BEGIN PROVIDED ENTRIES
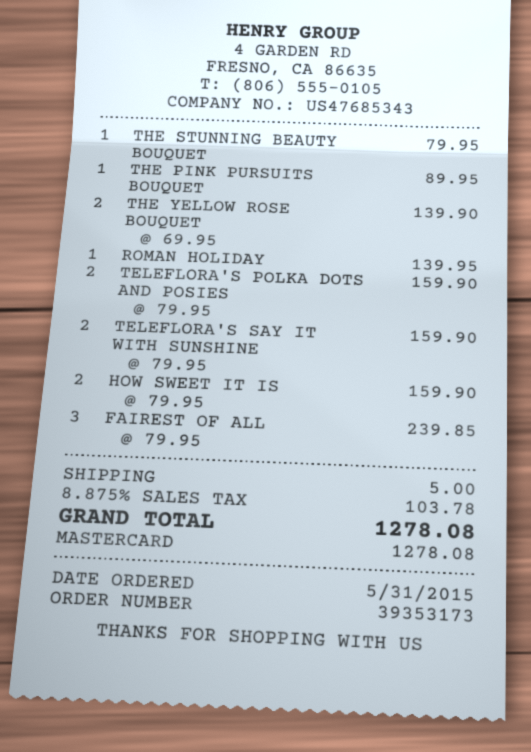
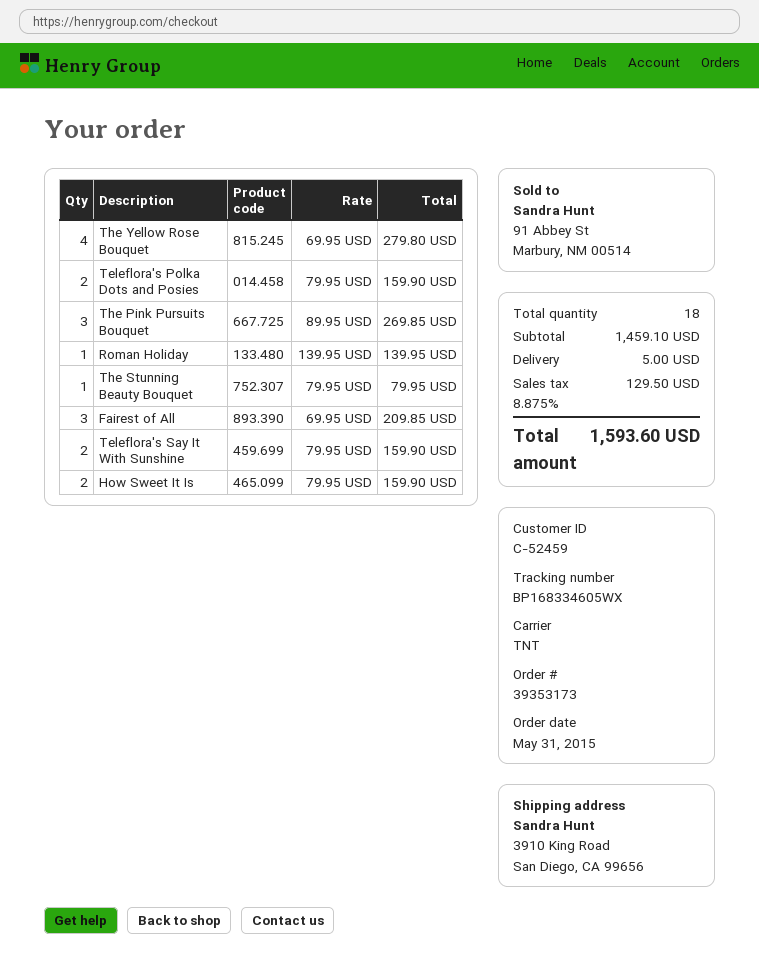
THE PINK PURSUITS BOUQUET: 1 x 89.95 = 89.95 -> 3 x 89.95 = 269.85
THE YELLOW ROSE BOUQUET: 2 x 69.95 = 139.90 -> 4 x 69.95 = 279.80
FAIREST OF ALL: 3 x 79.95 = 239.85 -> 3 x 69.95 = 209.85
tax: 8.875% = 103.78 -> 8.875% = 129.50
total: 1278.08 -> 1593.60

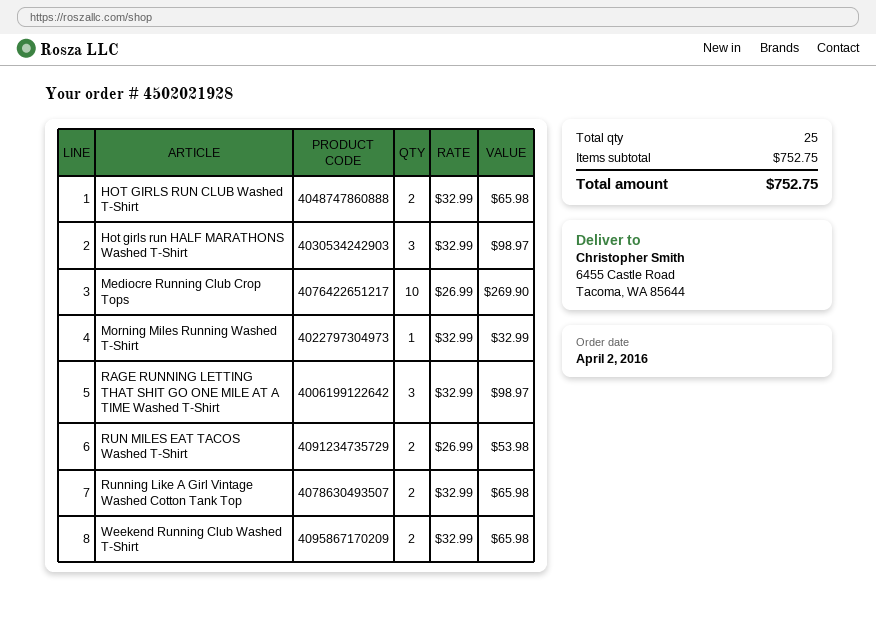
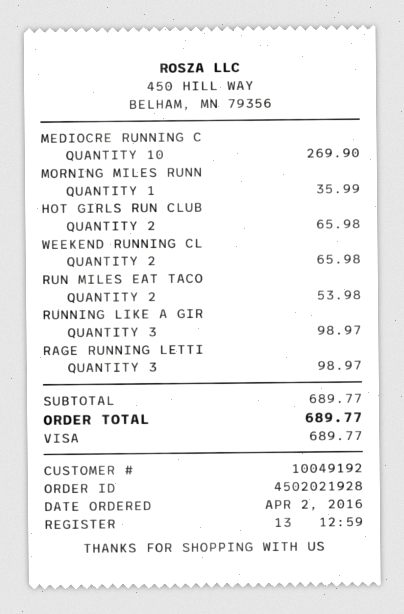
Hot girls run HALF MARATHONS Washed T-Shirt: 3 for 98.97 -> none
Morning Miles Running Washed T-Shirt: 1 for 32.99 -> 1 for 35.99
Running Like A Girl Vintage Washed Cotton Tank Top: 2 for 65.98 -> 3 for 98.97
subtotal: 752.75 -> 689.77
total: 752.75 -> 689.77

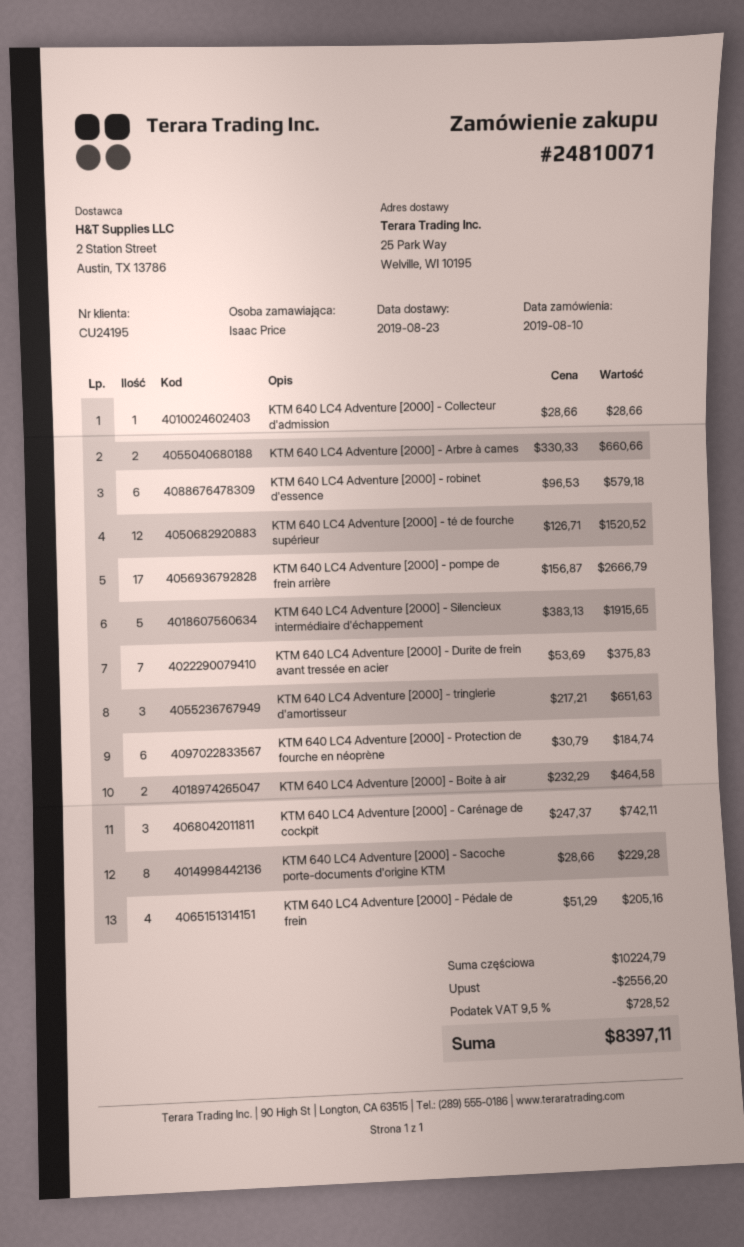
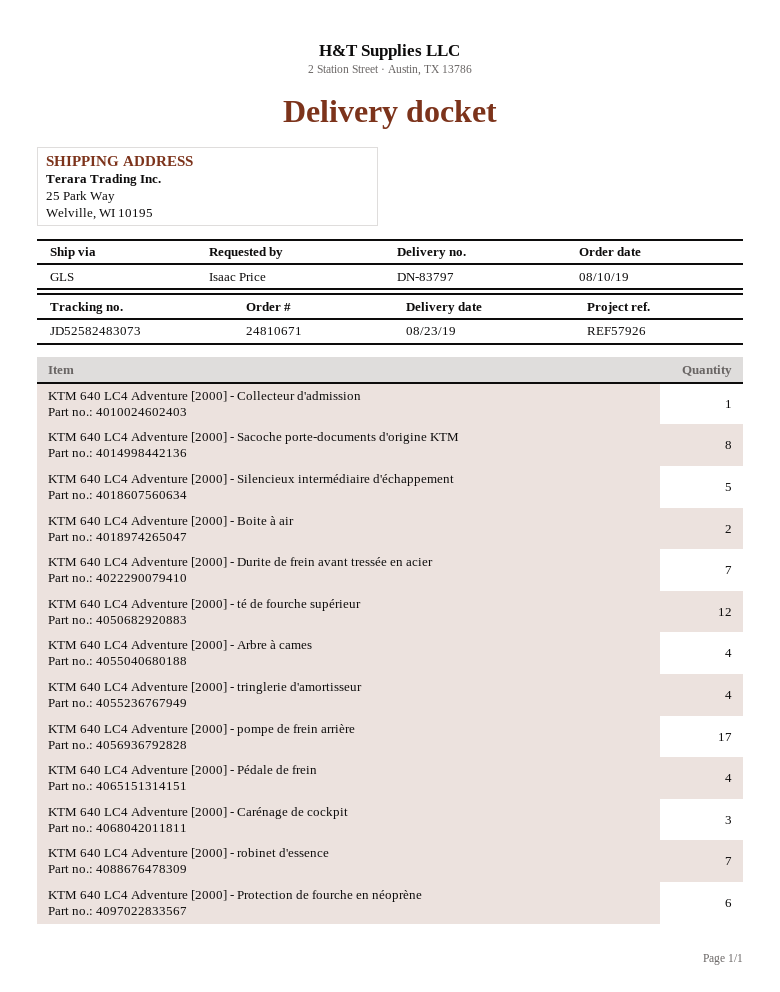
order number: 24810071 -> 24810671
KTM 640 LC4 Adventure [2000] - Arbre à cames: 2 -> 4
KTM 640 LC4 Adventure [2000] - robinet d'essence: 6 -> 7
KTM 640 LC4 Adventure [2000] - tringlerie d'amortisseur: 3 -> 4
END PROVIDED ENTRIES
Without the pictures, copy the entries from their first line through the line containing "Morning Miles Running", and only those lines.

THE PINK PURSUITS BOUQUET: 1 x 89.95 = 89.95 -> 3 x 89.95 = 269.85
THE YELLOW ROSE BOUQUET: 2 x 69.95 = 139.90 -> 4 x 69.95 = 279.80
FAIREST OF ALL: 3 x 79.95 = 239.85 -> 3 x 69.95 = 209.85
tax: 8.875% = 103.78 -> 8.875% = 129.50
total: 1278.08 -> 1593.60

Hot girls run HALF MARATHONS Washed T-Shirt: 3 for 98.97 -> none
Morning Miles Running Washed T-Shirt: 1 for 32.99 -> 1 for 35.99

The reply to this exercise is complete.